Simple soul that I am, I figure that anyone who hates Bryan Appleyard is probably a proponent of scientism.

-- pew sitter, lover of cognitive shortcuts
For the past few months I've been wrestling with a paper on "naturalism without scientism." I eventually concluded that scientism cannot be couched in a sufficiently valuation-neutral language. It's a term of abuse (mostly), and those who use it almost never indicate the real target of their opprobrium. I've since abandoned that particular approach to the problem entirely.

For what it's worth: I posted a review of Rosenberg's new book on Amazon, under the same user name I use here.
It's a term of abuse (mostly), and those who use it almost never indicate the real target of their opprobrium.

I'm inclined think it's a term of abuse only to the extent that "racism" and "sexism" are. But having noticed that a number of people object to the term, I want to be broadminded. Given that there is a doctrine advocating the omnicompetence of science, or claiming that science is a worldview. Given the doctrine, what name shall we call it?
I've tried taking the approach that Rosenberg does ... that "scientism" (meaning the worldview that science is the only source of "knowledge") is a valid philosophical view even if I don't agree with it. Perhaps predictably, it never seemed to assuage the "accused."
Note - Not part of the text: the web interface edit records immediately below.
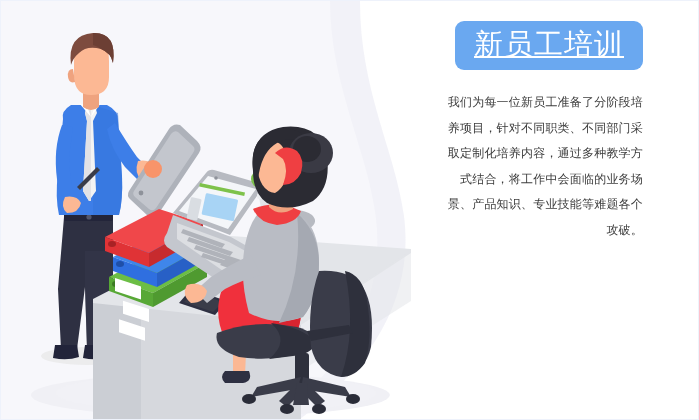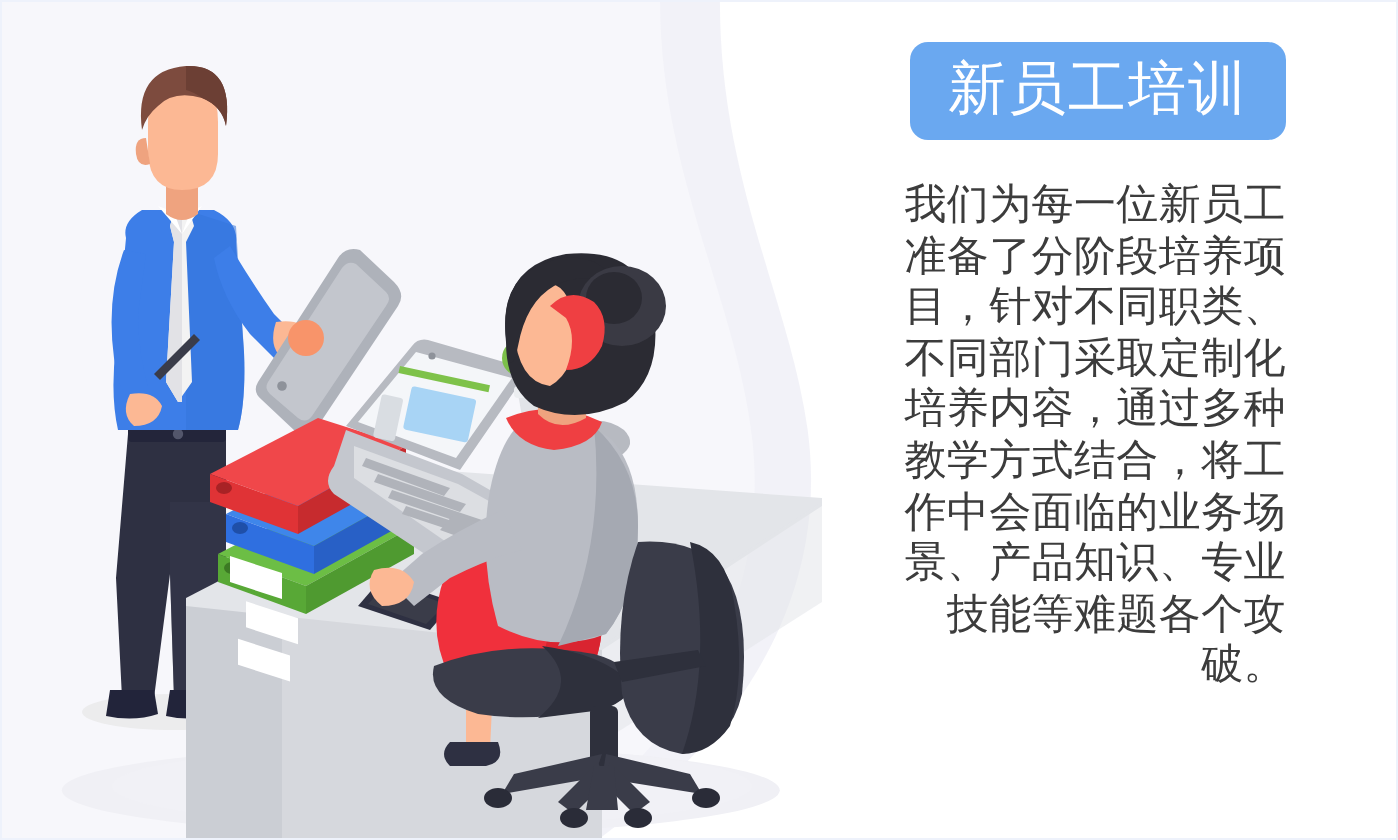--- a/index.html
+++ b/index.html
@@ -40,24 +40,25 @@
     display: inline-block;
     margin-top: 20px;
     padding: 9px 19px 11px 19px;
     border-radius: 9px;
     color: #ffffff;
     font-size: 29px;
     line-height: 1.0;
     letter-spacing: 1px;
     white-space: nowrap;
     font-family: "DejaVu Sans", "Liberation Sans", sans-serif;
+    text-decoration: underline;
   }
   .body-copy {
     margin-top: 20px;
-    font-size: 21px;
+    font-size: 12px;
     line-height: 25.6px;
     color: #3c3c3c;
     text-align: right;
     letter-spacing: 0.2px;
     word-break: break-all;
     padding-left: 8px;
   }
   
   .illus {
     position: absolute;

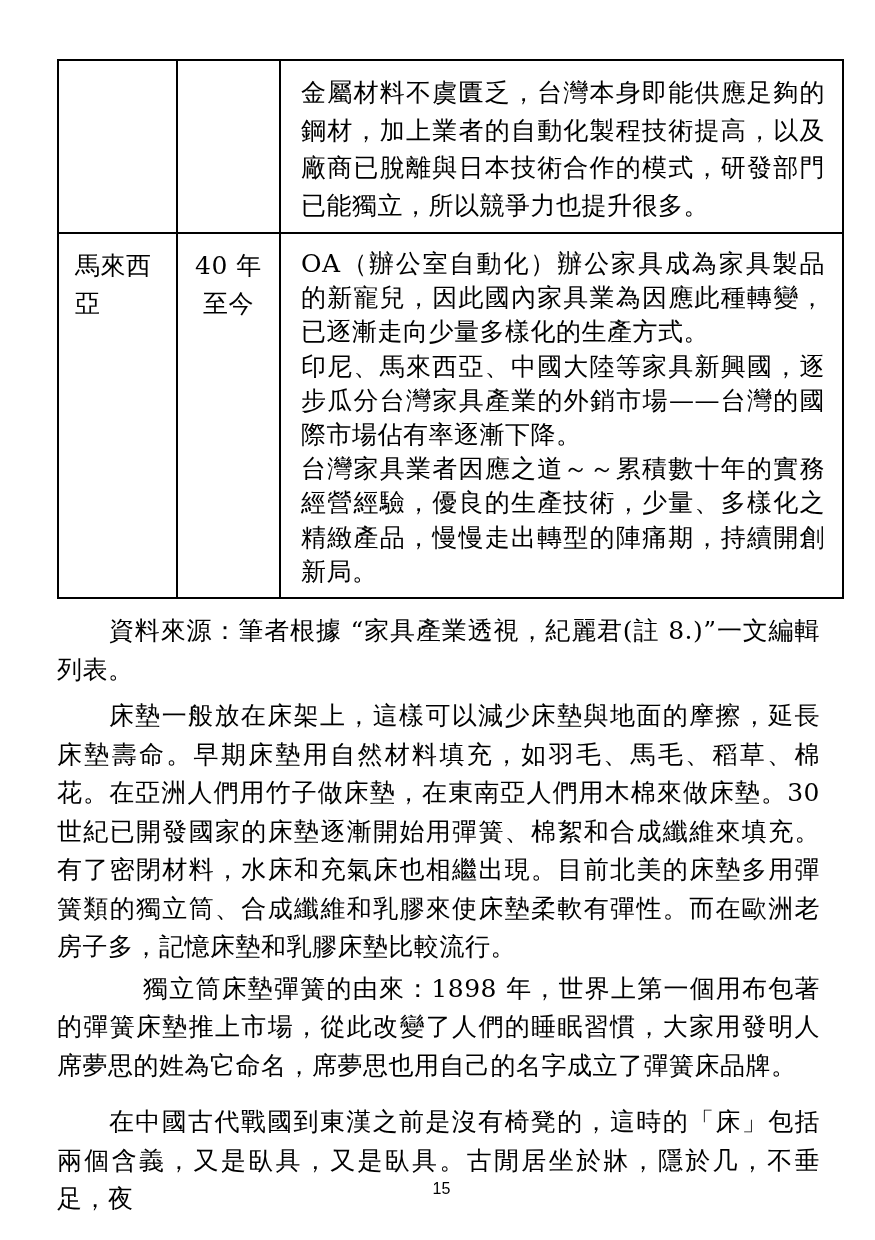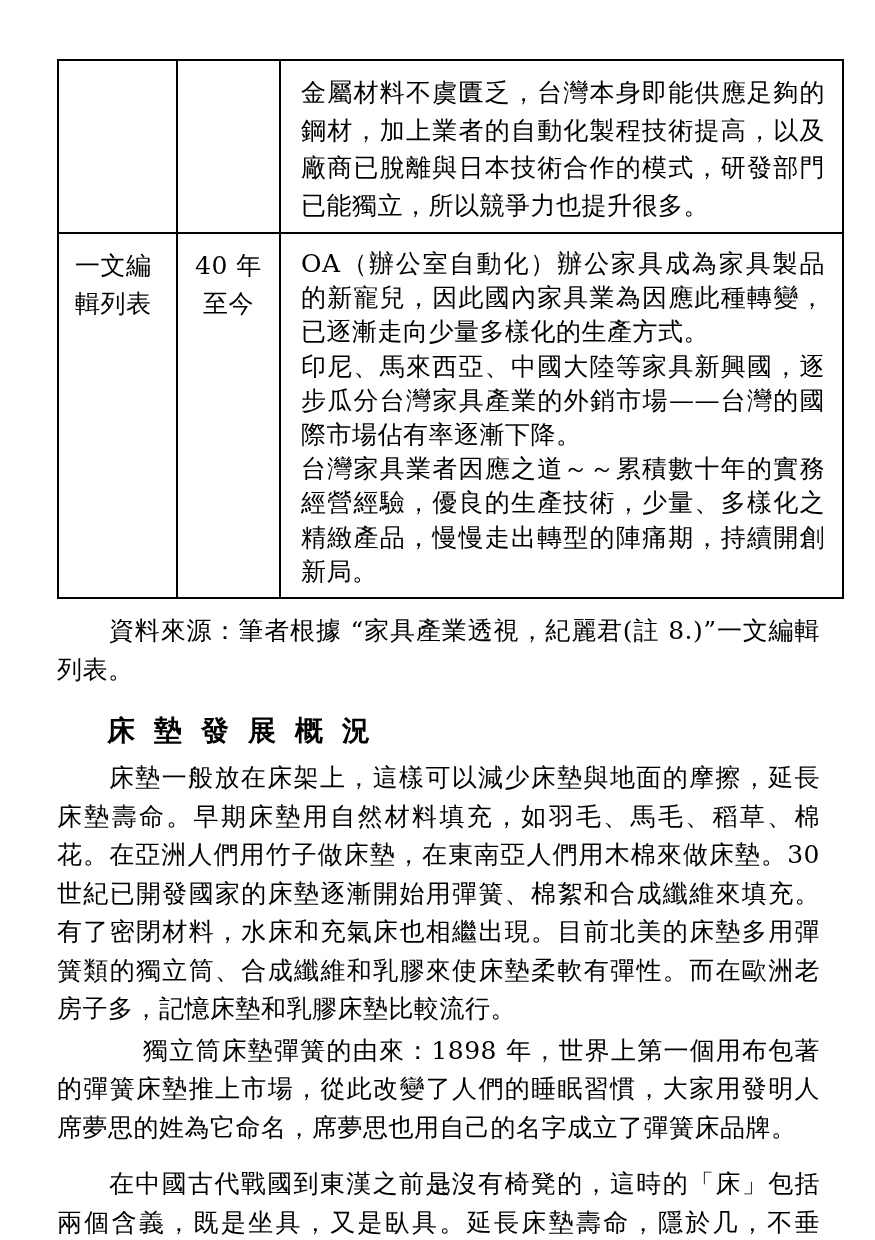--- a/index.html
+++ b/index.html
@@ -112,43 +112,42 @@
             <div class="cell-period-inner"></div>
           </td>
           <td class="col-desc">
             <div class="cell-desc-inner">
               <p>金屬材料不虞匱乏，台灣本身即能供應足夠的鋼材，加上業者的自動化製程技術提高，以及廠商已脫離與日本技術合作的模式，研發部門已能獨立，所以競爭力也提升很多。</p>
             </div>
           </td>
         </tr>
         <tr class="row-main">
           <td class="col-phase">
-            <div class="cell-phase-inner">一文編輯列表</div>
+            <div class="cell-phase-inner">馬來西亞</div>
           </td>
           <td class="col-period">
             <div class="cell-period-inner">40 年
 至今</div>
           </td>
           <td class="col-desc">
             <div class="cell-desc-inner">
               <p>OA（辦公室自動化）辦公家具成為家具製品的新寵兒，因此國內家具業為因應此種轉變，已逐漸走向少量多樣化的生產方式。</p>
               <p>印尼、馬來西亞、中國大陸等家具新興國，逐步瓜分台灣家具產業的外銷市場——台灣的國際市場佔有率逐漸下降。</p>
               <p>台灣家具業者因應之道～～累積數十年的實務經營經驗，優良的生產技術，少量、多樣化之精緻產品，慢慢走出轉型的陣痛期，持續開創新局。</p>
             </div>
           </td>
         </tr>
       </tbody>
     </table>
 
     <p class="source-note">資料來源：筆者根據 “家具產業透視，紀麗君(註 8.)”一文編輯列表。</p>
 
-    <h2 class="section-heading">床墊發展概況</h2>
 
     <p class="body-para para-1">床墊一般放在床架上，這樣可以減少床墊與地面的摩擦，延長床墊壽命。早期床墊用自然材料填充，如羽毛、馬毛、稻草、棉花。在亞洲人們用竹子做床墊，在東南亞人們用木棉來做床墊。30 世紀已開發國家的床墊逐漸開始用彈簧、棉絮和合成纖維來填充。有了密閉材料，水床和充氣床也相繼出現。目前北美的床墊多用彈簧類的獨立筒、合成纖維和乳膠來使床墊柔軟有彈性。而在歐洲老房子多，記憶床墊和乳膠床墊比較流行。</p>
 
     <p class="body-para para-2">獨立筒床墊彈簧的由來：1898 年，世界上第一個用布包著的彈簧床墊推上市場，從此改變了人們的睡眠習慣，大家用發明人席夢思的姓為它命名，席夢思也用自己的名字成立了彈簧床品牌。</p>
 
-    <p class="body-para para-3">在中國古代戰國到東漢之前是沒有椅凳的，這時的「床」包括兩個含義，既是坐具，又是臥具。延長床墊壽命，隱於几，不垂足，夜</p>
+    <p class="body-para para-3">在中國古代戰國到東漢之前是沒有椅凳的，這時的「床」包括兩個含義，又是臥具，又是臥具。古閒居坐於牀，隱於几，不垂足，夜</p>
 
   </div>
 
   <div class="page-number">15</div>
 </div>
 
 </body></html>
Maybe we could call it "evidenceism."
Maybe we could call it "evidenceism."

Too close to empiricism. A valid philosophy, as long as you don't intend it to bound all things.
"Evidentialism" is a word already in circulation. The classical presentation of it is in W. K. Clifford's "The Ethics of Belief." Peirce's "The Fixation of Belief" and James' "The Will to Believe" were both written in response to Clifford.